EXERCISE AIM:
Take each line in the entries below that holds "bois" and show it.

** INPUT MATERIAL follows **

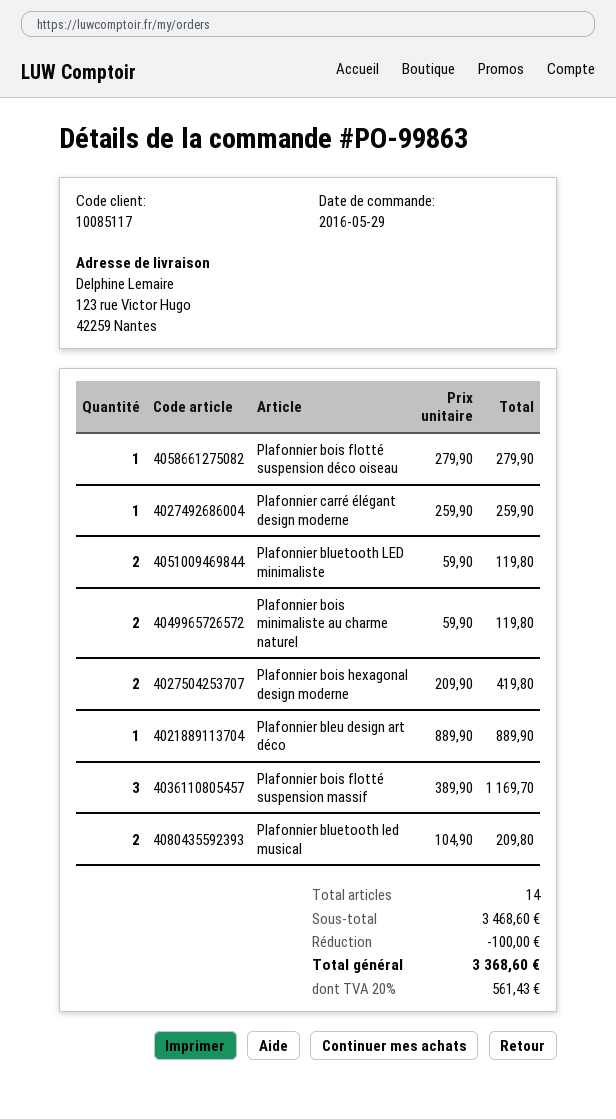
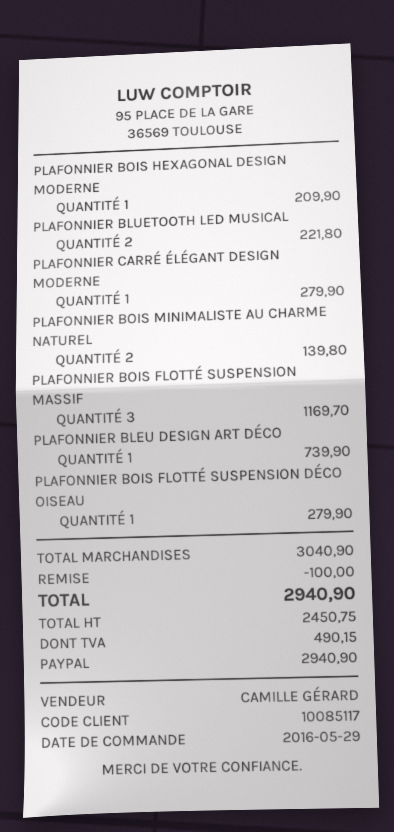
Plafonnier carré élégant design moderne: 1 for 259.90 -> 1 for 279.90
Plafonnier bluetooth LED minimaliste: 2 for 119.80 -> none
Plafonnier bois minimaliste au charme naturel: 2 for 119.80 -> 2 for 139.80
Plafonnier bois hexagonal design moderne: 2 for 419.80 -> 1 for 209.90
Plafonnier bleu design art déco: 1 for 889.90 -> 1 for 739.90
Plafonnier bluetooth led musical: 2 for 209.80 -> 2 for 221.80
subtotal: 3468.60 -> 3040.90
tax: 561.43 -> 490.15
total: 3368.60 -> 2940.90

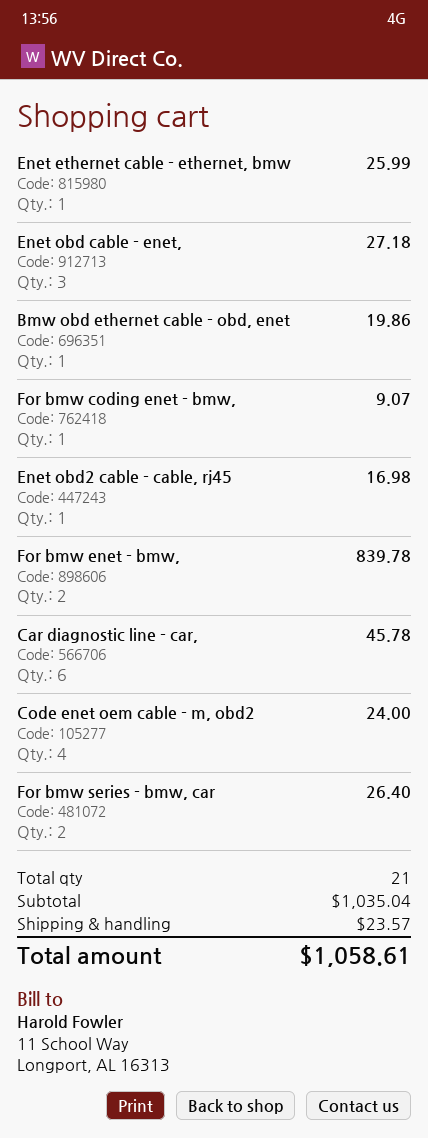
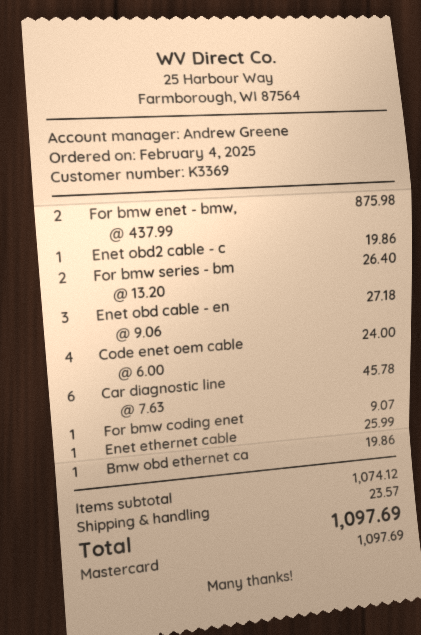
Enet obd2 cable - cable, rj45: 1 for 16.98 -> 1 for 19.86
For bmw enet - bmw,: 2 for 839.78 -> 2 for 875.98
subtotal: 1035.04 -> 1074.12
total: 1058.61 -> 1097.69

** End of INPUT MATERIAL **

TASK SOLUTION:
Plafonnier bois minimaliste au charme naturel: 2 for 119.80 -> 2 for 139.80
Plafonnier bois hexagonal design moderne: 2 for 419.80 -> 1 for 209.90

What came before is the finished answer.